* Work instruction *
Among the entries below, please repeat exactly and only the lines from the line containing "- • Added 37d ago• Expires 9/14/2026" to the line containing "42d ago• Expires 10/1/2026", both lines included.

(Given records begins)

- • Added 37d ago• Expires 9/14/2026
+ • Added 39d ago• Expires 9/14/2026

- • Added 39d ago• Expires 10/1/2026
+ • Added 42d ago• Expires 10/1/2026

(Given records ends)
(Given records begins)

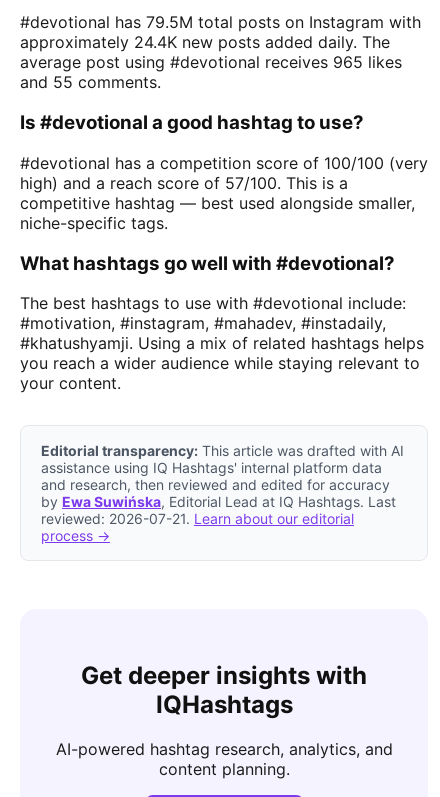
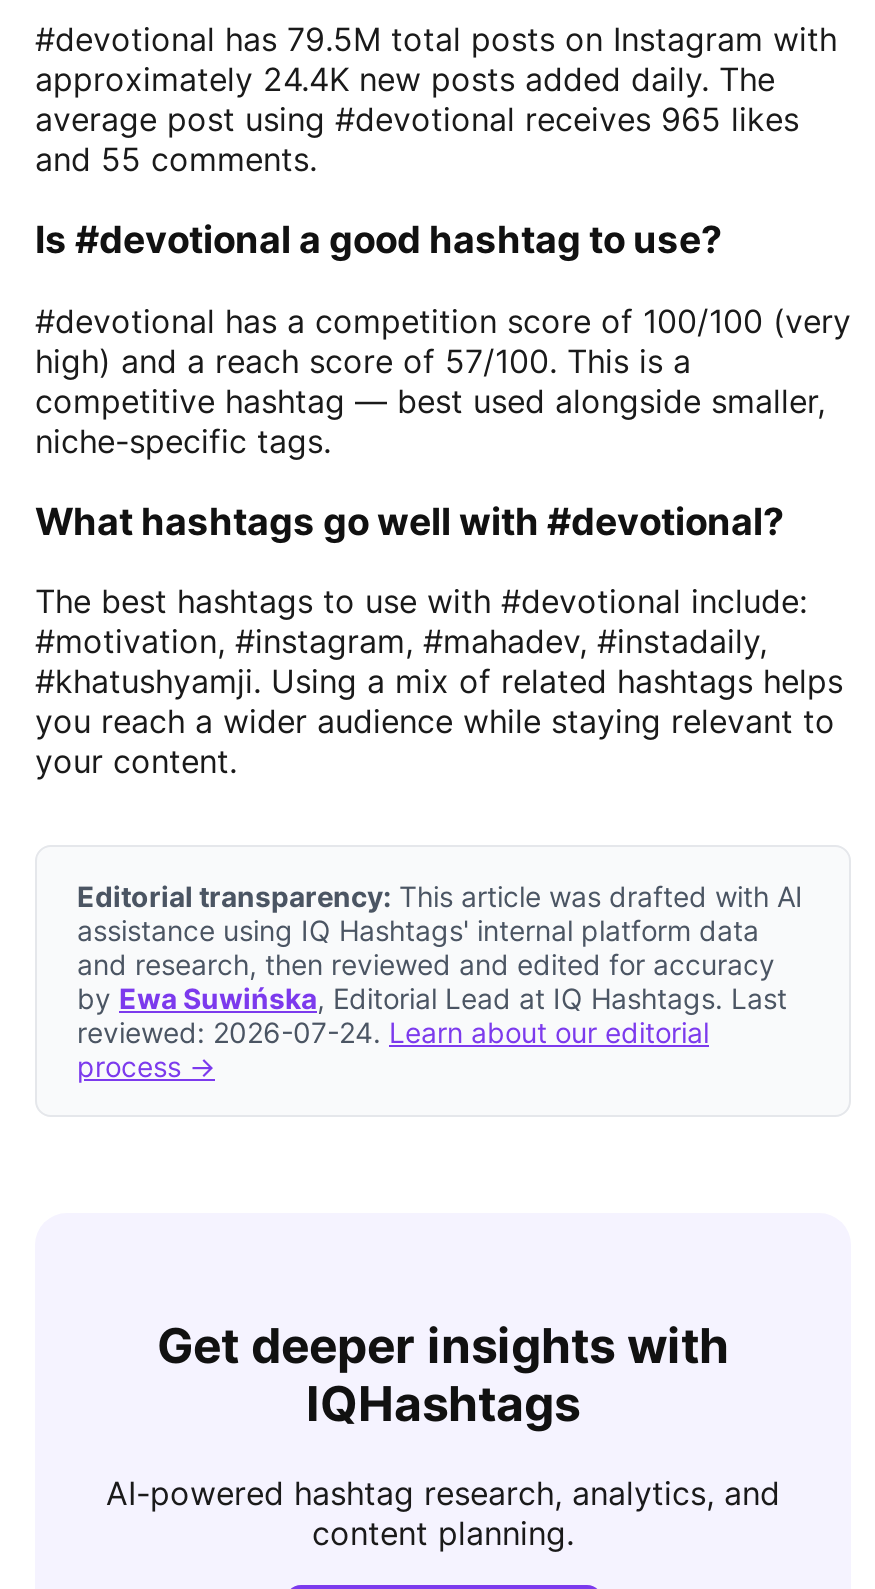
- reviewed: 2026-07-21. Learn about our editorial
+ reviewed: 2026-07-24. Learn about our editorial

(Given records ends)

* Written answer *
- • Added 37d ago• Expires 9/14/2026
+ • Added 39d ago• Expires 9/14/2026

- • Added 39d ago• Expires 10/1/2026
+ • Added 42d ago• Expires 10/1/2026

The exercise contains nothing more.